On rentre dans une nouvelle société : on était dans des sociétés industrielles, on valorisait le progrès, et on avait l'impression que l'échelle était sans fin. À un moment, on s'est rendu compte qu'on avait fait de telles prédations sur la nature, qu'on était en haut de l'échelle, et on a commencé à se dire comment on fait pour vivre dans une société où la nature a pris le pouvoir, où l'homme n'est plus maître et possesseur de la nature ?
Et la nature, elle nous fait le réchauffement climatique, les incendies, les problèmes d'irrigation et donc on a un problème de limitation alimentaire. C'est une nouvelle morale et dans cette nouvelle morale arrive évidemment le tri sélectif des déchets qui fait qu'on attache de l'importance à ces déchets. Et maintenant, on sépare le verre, les piles, la nourriture, et on se rend compte qu'on jette énormément de choses qui ne seraient pas forcément à jeter. Au fond, c'est un nouveau système de valeurs qui va nous être utile pour gagner la bataille climatique. On mesure là un thermomètre de l'évolution des mentalités qui vont dans la bonne direction.
Mais moins gaspiller, c'est aussi mieux produire.
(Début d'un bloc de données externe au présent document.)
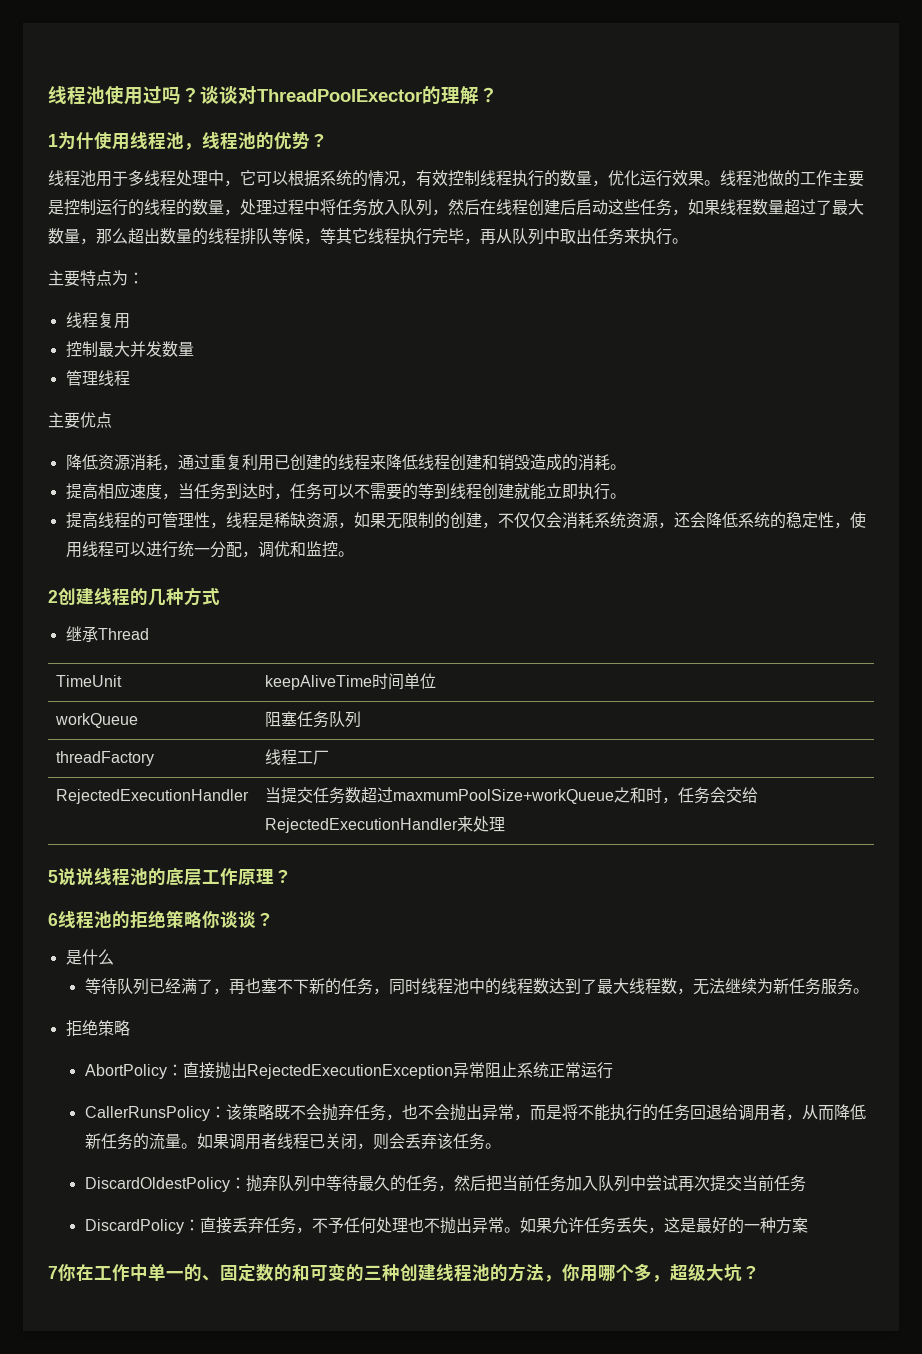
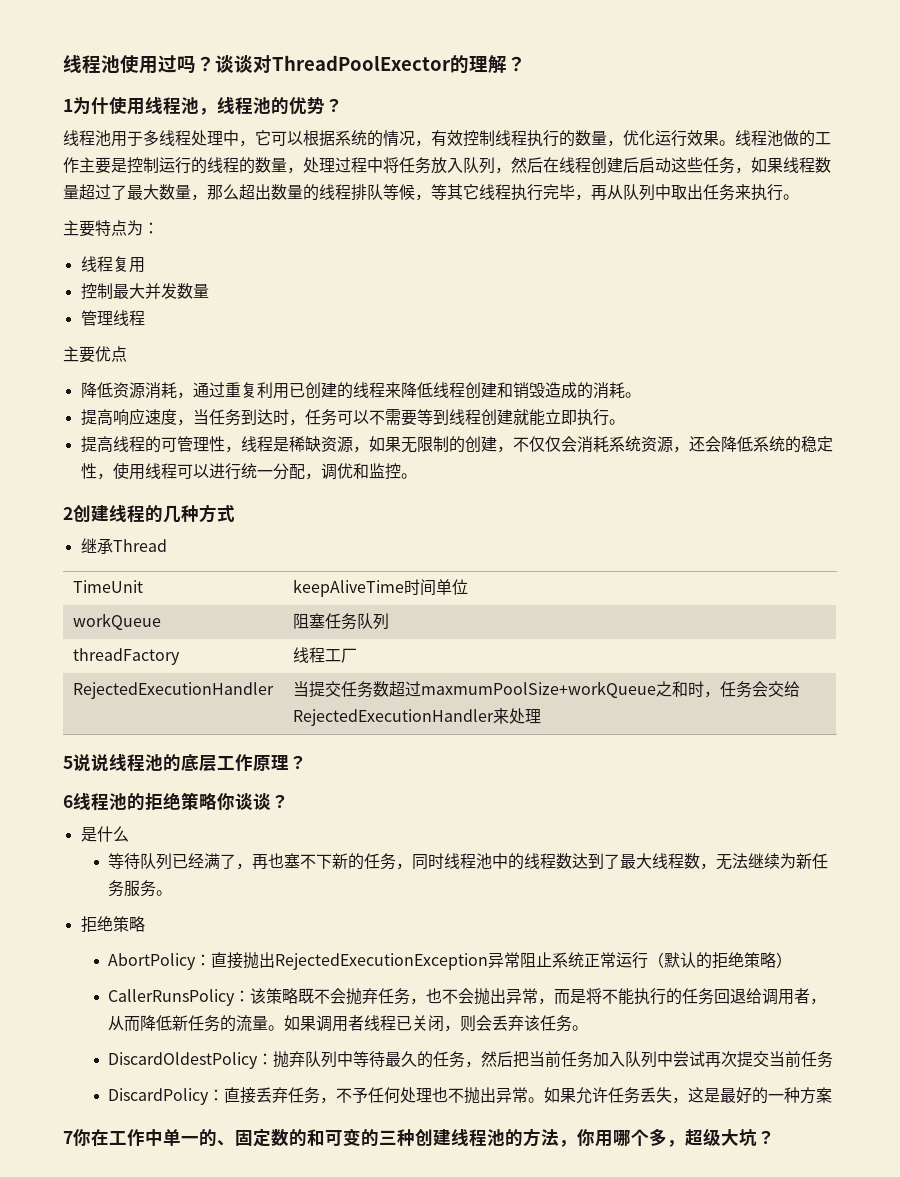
[97,483,114,499] 相 -> [112,409,129,426] 响
[401,483,418,500] 的 -> (417, 417) none
(613, 1070) none -> [648,952,793,969] （默认的拒绝策略）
Peut-être qu'aujourd'hui, on cherche tous notre lien avec la nature en se disant qu'on va peut-être pouvoir créer un petit coin de potager dans son jardin, sur son balcon, pour moins gaspiller aussi, parce qu'on va mieux maîtriser sa consommation ?
Rappelons-nous que 60 à 70% des gens ont un jardin, dont 40% font dedans quelques activités potagères. On est une société de maisons individuelles avec jardin : les gens ont envie de faire pousser un arbre, d'avoir un animal, 80% des jardins ont un animal, c'est le mode de vie. Mais ce qui a changé, c'est qu'avant on voulait des espaces verts dans les villes, aujourd'hui, on veut de la nature qui marque les saisons, on veut voir des arbres fruitiers sur les ronds-points avec les fruits qui tombent, on laisse pousser l'herbe, en hiver, elle est jaune. Ce qu'on veut, c'est voir la vie à l'œuvre dans la nature parce que c'est une façon de savoir vivre dans le monde qui est en train de se réchauffer.
Et on veut aussi limiter le gaspillage. Et pour lutter contre le gaspillage, il y a aussi les associations caritatives qui font la tournée des magasins chaque jour pour récupérer les invendus. L'hiver approche et les besoins augmentent. Alors on pense aussi à ces bénévoles qui donnent de leur temps et qui ont besoin de nos dons.